Material supplied:
__________________________________________________

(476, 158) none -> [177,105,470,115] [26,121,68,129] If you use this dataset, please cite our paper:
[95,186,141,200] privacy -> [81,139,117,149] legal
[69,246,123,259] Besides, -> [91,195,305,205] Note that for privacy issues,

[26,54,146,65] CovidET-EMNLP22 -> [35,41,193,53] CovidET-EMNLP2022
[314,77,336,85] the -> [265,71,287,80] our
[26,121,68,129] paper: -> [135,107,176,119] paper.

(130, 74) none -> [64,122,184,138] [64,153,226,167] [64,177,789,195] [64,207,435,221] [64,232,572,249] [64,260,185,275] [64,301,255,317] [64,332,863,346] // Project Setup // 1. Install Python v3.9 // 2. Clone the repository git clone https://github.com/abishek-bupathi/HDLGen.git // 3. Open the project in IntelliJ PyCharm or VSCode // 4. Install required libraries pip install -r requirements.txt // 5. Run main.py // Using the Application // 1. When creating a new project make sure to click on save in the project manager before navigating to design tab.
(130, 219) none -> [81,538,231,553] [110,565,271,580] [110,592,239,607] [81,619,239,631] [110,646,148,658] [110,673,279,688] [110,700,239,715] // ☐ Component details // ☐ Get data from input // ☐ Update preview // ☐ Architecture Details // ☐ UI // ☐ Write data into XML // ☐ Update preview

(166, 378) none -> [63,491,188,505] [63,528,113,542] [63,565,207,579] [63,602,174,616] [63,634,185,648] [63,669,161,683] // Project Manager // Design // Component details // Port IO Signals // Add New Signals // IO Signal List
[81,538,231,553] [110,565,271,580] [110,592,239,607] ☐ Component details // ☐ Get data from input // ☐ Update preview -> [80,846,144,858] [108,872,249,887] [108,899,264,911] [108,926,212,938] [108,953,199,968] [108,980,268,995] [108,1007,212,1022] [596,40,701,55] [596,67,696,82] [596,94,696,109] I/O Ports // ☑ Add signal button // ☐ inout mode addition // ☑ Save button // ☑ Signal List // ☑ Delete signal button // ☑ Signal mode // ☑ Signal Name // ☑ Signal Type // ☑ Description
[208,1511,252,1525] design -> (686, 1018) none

__________________________________________________

What you should do: Line by line, transcribe the material above without leaving anything out.

Written response:
(476, 158) none -> [177,105,470,115] [26,121,68,129] If you use this dataset, please cite our paper:
[95,186,141,200] privacy -> [81,139,117,149] legal
[69,246,123,259] Besides, -> [91,195,305,205] Note that for privacy issues,

[26,54,146,65] CovidET-EMNLP22 -> [35,41,193,53] CovidET-EMNLP2022
[314,77,336,85] the -> [265,71,287,80] our
[26,121,68,129] paper: -> [135,107,176,119] paper.

(130, 74) none -> [64,122,184,138] [64,153,226,167] [64,177,789,195] [64,207,435,221] [64,232,572,249] [64,260,185,275] [64,301,255,317] [64,332,863,346] // Project Setup // 1. Install Python v3.9 // 2. Clone the repository git clone https://github.com/abishek-bupathi/HDLGen.git // 3. Open the project in IntelliJ PyCharm or VSCode // 4. Install required libraries pip install -r requirements.txt // 5. Run main.py // Using the Application // 1. When creating a new project make sure to click on save in the project manager before navigating to design tab.
(130, 219) none -> [81,538,231,553] [110,565,271,580] [110,592,239,607] [81,619,239,631] [110,646,148,658] [110,673,279,688] [110,700,239,715] // ☐ Component details // ☐ Get data from input // ☐ Update preview // ☐ Architecture Details // ☐ UI // ☐ Write data into XML // ☐ Update preview

(166, 378) none -> [63,491,188,505] [63,528,113,542] [63,565,207,579] [63,602,174,616] [63,634,185,648] [63,669,161,683] // Project Manager // Design // Component details // Port IO Signals // Add New Signals // IO Signal List
[81,538,231,553] [110,565,271,580] [110,592,239,607] ☐ Component details // ☐ Get data from input // ☐ Update preview -> [80,846,144,858] [108,872,249,887] [108,899,264,911] [108,926,212,938] [108,953,199,968] [108,980,268,995] [108,1007,212,1022] [596,40,701,55] [596,67,696,82] [596,94,696,109] I/O Ports // ☑ Add signal button // ☐ inout mode addition // ☑ Save button // ☑ Signal List // ☑ Delete signal button // ☑ Signal mode // ☑ Signal Name // ☑ Signal Type // ☑ Description
[208,1511,252,1525] design -> (686, 1018) none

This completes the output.